Task. Print exactly the lines from the one containing "- Bu video 656 defa izlenmiştir.." through the last line of the listing, both included.

Start of Block

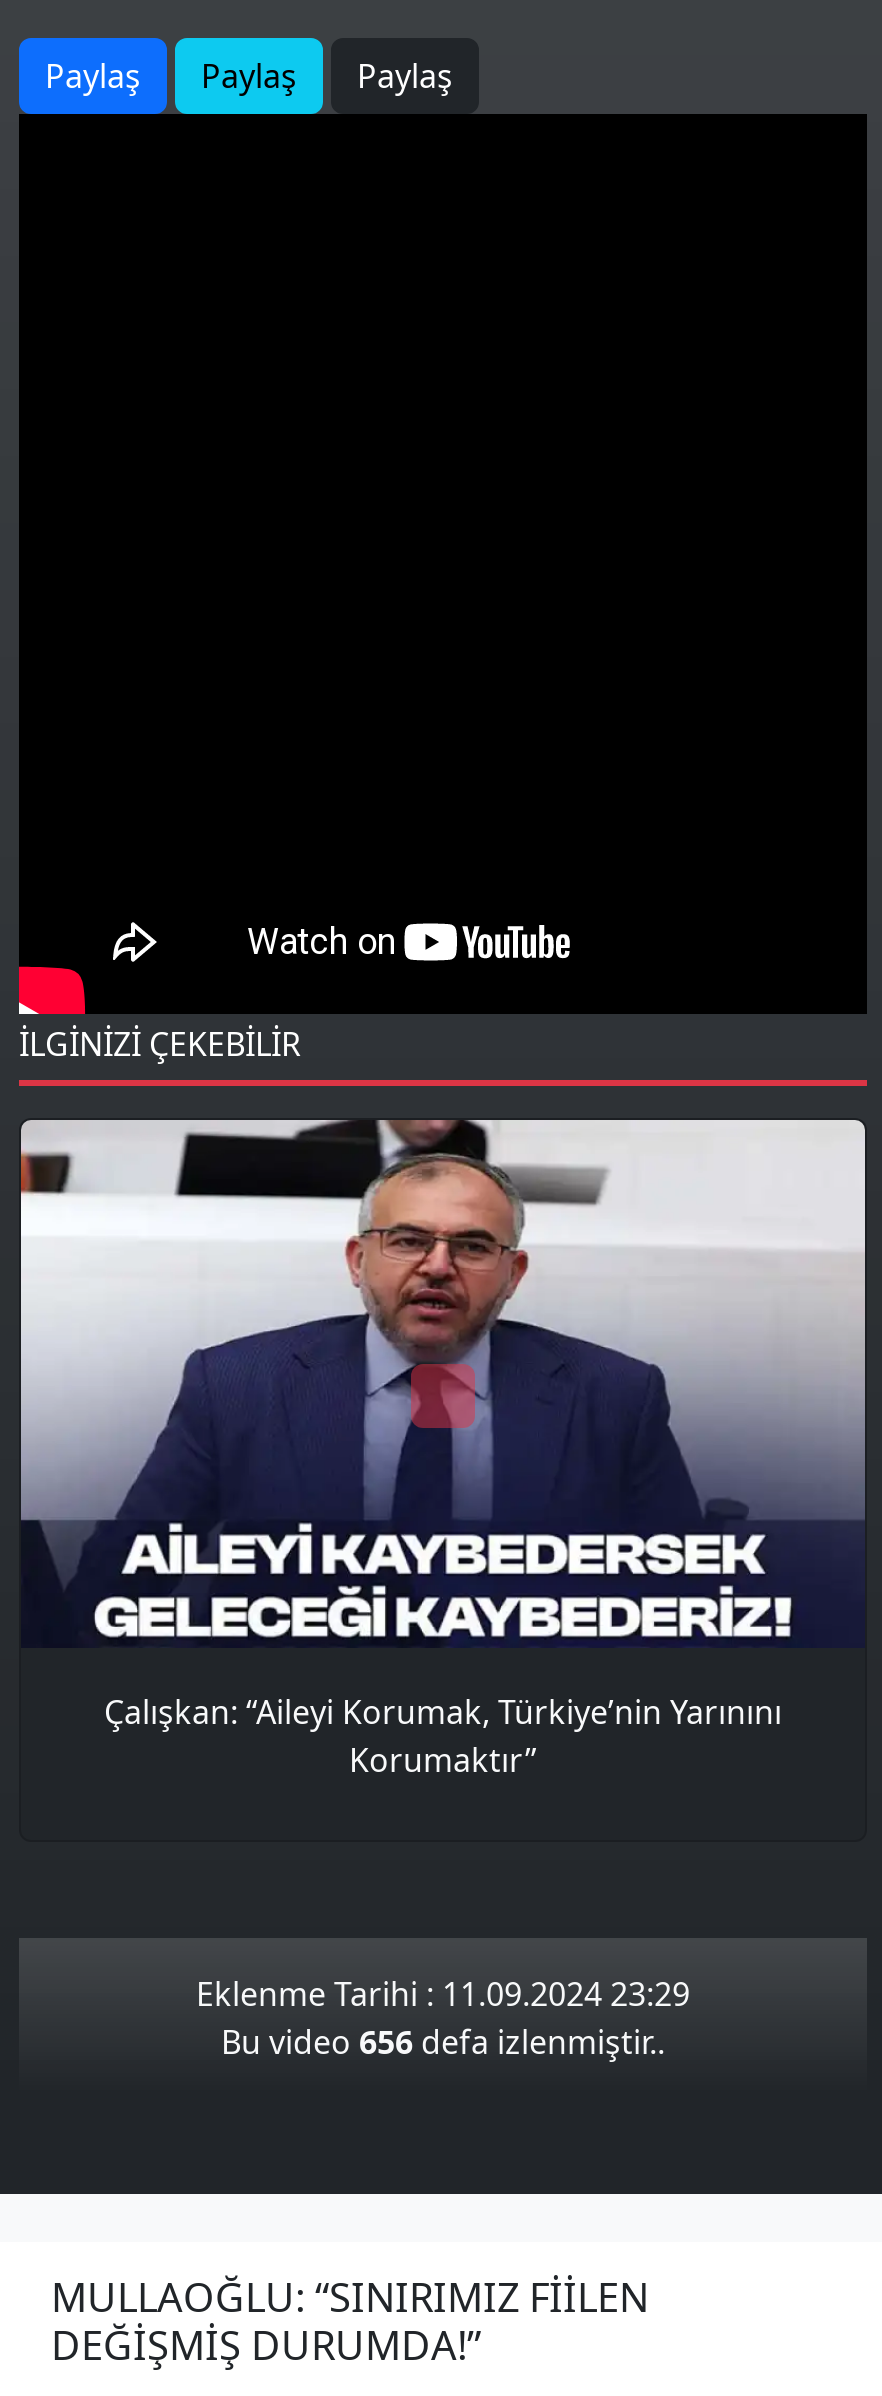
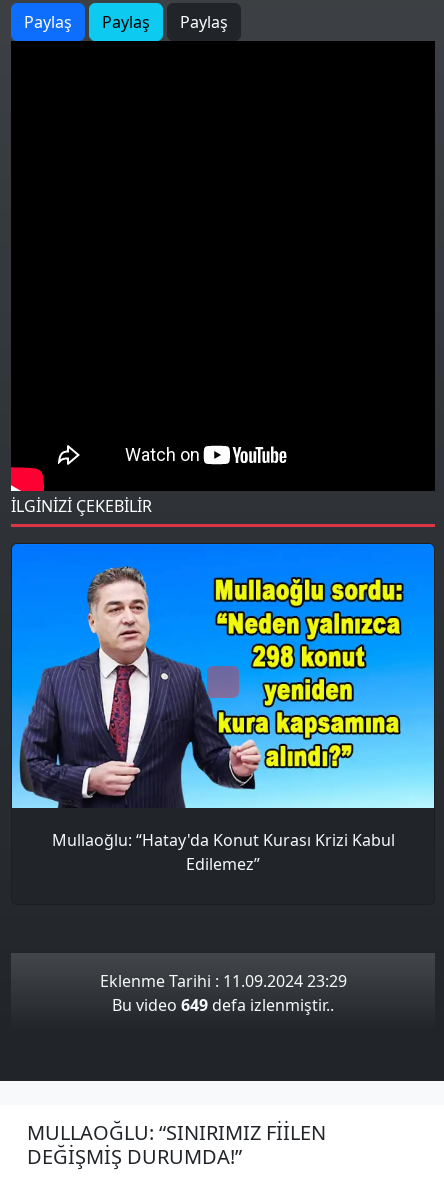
- [image]
- Çalışkan: “Aileyi Korumak, Türkiye’nin Yarınını
- Korumaktır”
+ [image]
+ Mullaoğlu: “Hatay'da Konut Kurası Krizi Kabul
+ Edilemez”

- Bu video 656 defa izlenmiştir..
+ Bu video 649 defa izlenmiştir..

End of Block

Output for this exercise.
- Bu video 656 defa izlenmiştir..
+ Bu video 649 defa izlenmiştir..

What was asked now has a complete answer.